The objectives of the PINNACLE study are to assess the efficacy of Optilume BPH Catheter System (test arm) to alleviate LUTS, believed to be secondary to BPH (LUTS/BPH), and to evaluate the safety of Optilume BPH Catheter System in the treatment of LUTS/BPH as compared to the sham control arm.
The primary efficacy endpoint is change is IPSS as compared to baseline, in both the test and control arms.  The primary safety endpoint is incidence of major device-related serious complications through 12 months for both the test and sham control arm.
Secondary endpoints include additional comparison of improvement in IPSS, responder rates, Qmax, PVR, sexual function, and BPH-II.
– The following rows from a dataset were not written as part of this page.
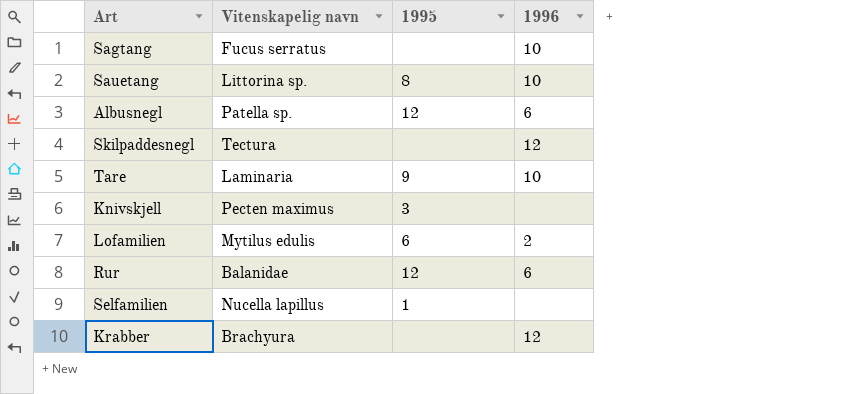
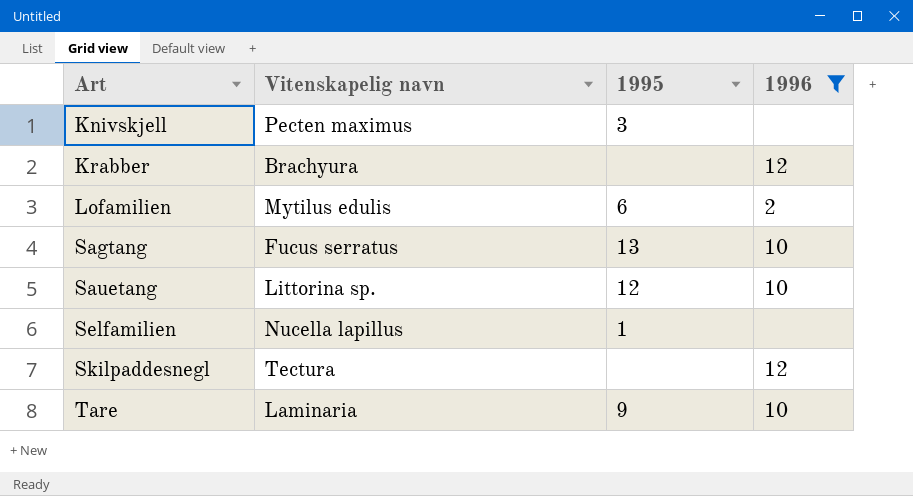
filter: none -> 1996 != 6
row order: none -> Art ascending
Sagtang | 1995: none -> 13
Sauetang | 1995: 8 -> 12

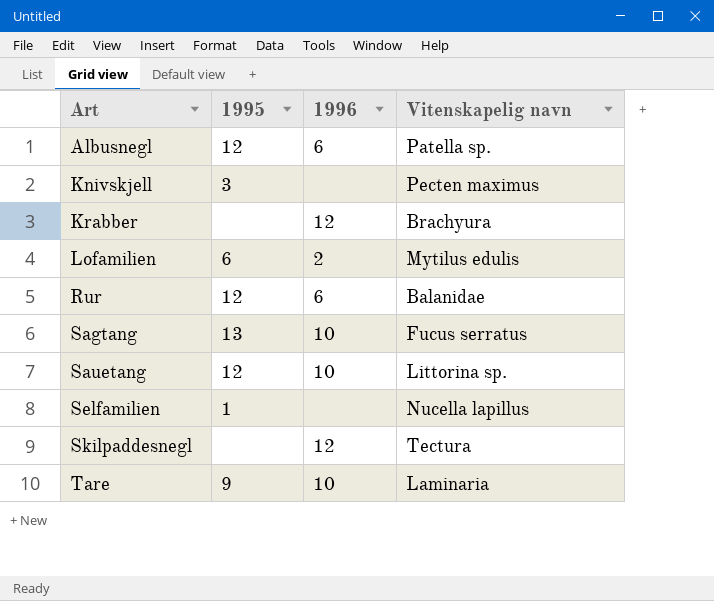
filter: 1996 != 6 -> none
column Vitenskapelig navn | position: 2 -> 4

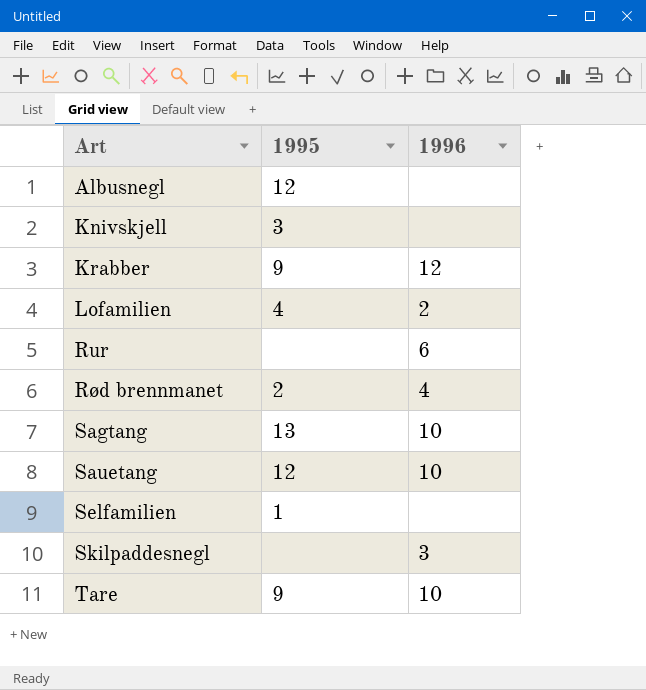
column Vitenskapelig navn | position: 4 -> none
Albusnegl | 1996: 6 -> none
Krabber | 1995: none -> 9
Lofamilien | 1995: 6 -> 4
Rur | 1995: 12 -> none
row Rød brennmanet: none -> 2 | 4
Skilpaddesnegl | 1996: 12 -> 3

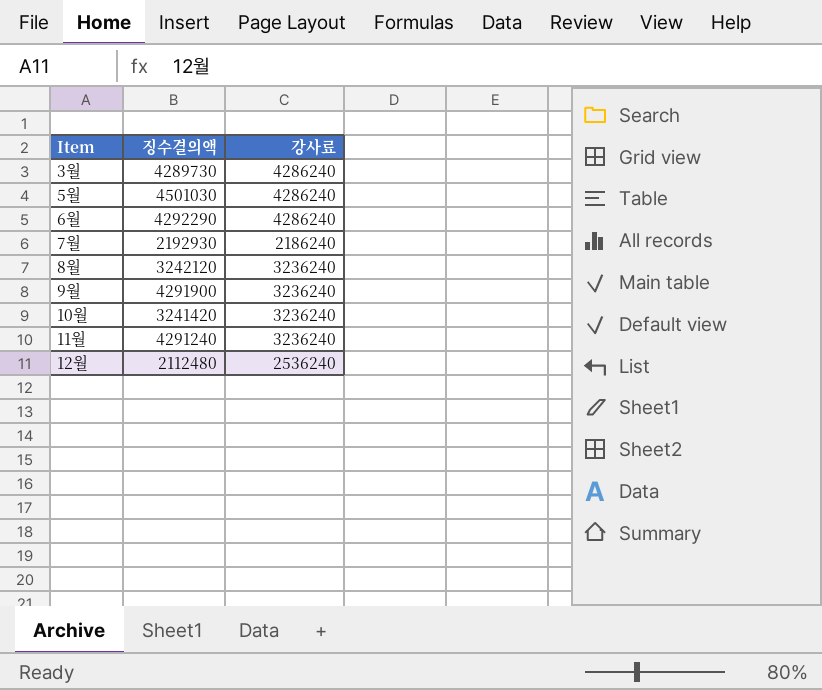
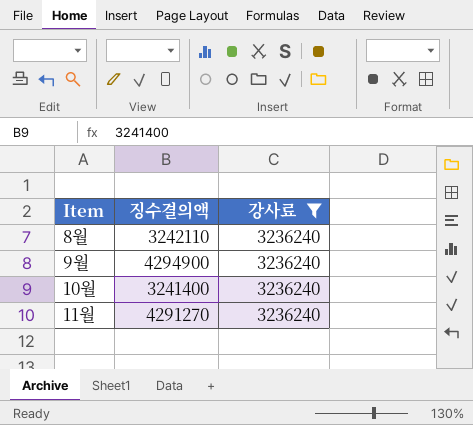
filter: none -> 강사료 = 3236240
8월 | 징수결의액: 3242120 -> 3242110
9월 | 징수결의액: 4291900 -> 4294900
10월 | 징수결의액: 3241420 -> 3241400
11월 | 징수결의액: 4291240 -> 4291270

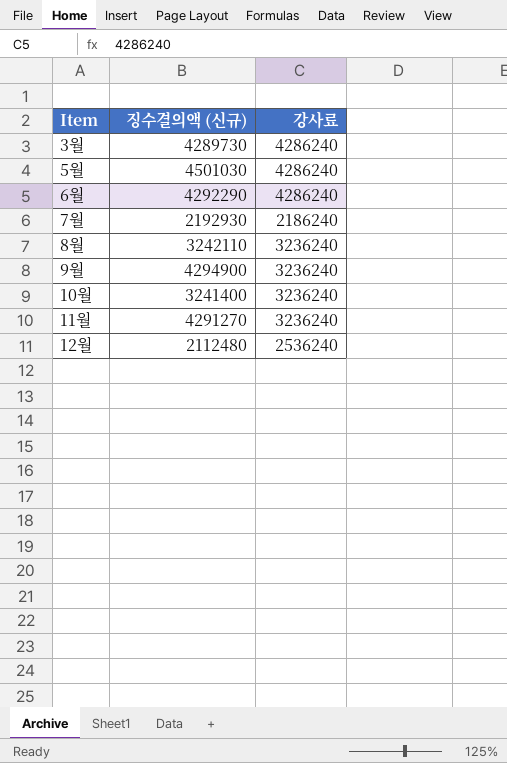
filter: 강사료 = 3236240 -> none
column name: 징수결의액 -> 징수결의액 (신규)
The PINNACLE study is a prospective, randomized, double-blind, sham controlled study evaluating the Optilume BPH System. Optilume BPH is a novel minimally invasive surgical therapy (MIST) that combines mechanical dilation with the delivery of paclitaxel for the treatment of lower urinary tract symptoms (LUTS) secondary to BPH. Mechanical dilation with Optilume BPH achieves an anterior commissurotomy, while delivery of paclitaxel is intended to maintain luminal patency during healing (Figure 1). Subjects randomized to the Control arm will receive a sham procedure. A cystoscopy will be performed followed by insertion of the 21 Fr Optilume BPH, Prostatic Pre-dilation Catheter within the sheath. The catheter hub of the sham device will be modified to prevent inflation of the balloon.   
148 subjects were randomized in a 2:1 fashion at 18 centers in the US and Canada. Subjects and evaluating personnel were blinded to the treatment received through 12-months. 12-month follow-up is complete. Symptom improvement was measured utilizing the International Prostate Symptom Score (IPSS) and BPH Impact Index (BPH-II), functional improvement measured by peak urinary flow rate (Qmax) and post-void residual volume (PVR). Erectile and ejaculatory function were evaluated utilizing validated questionnaires. Adverse events were prospectively collected and relatedness to treatment w. adjudicated by an independent, blinded clinical events committee.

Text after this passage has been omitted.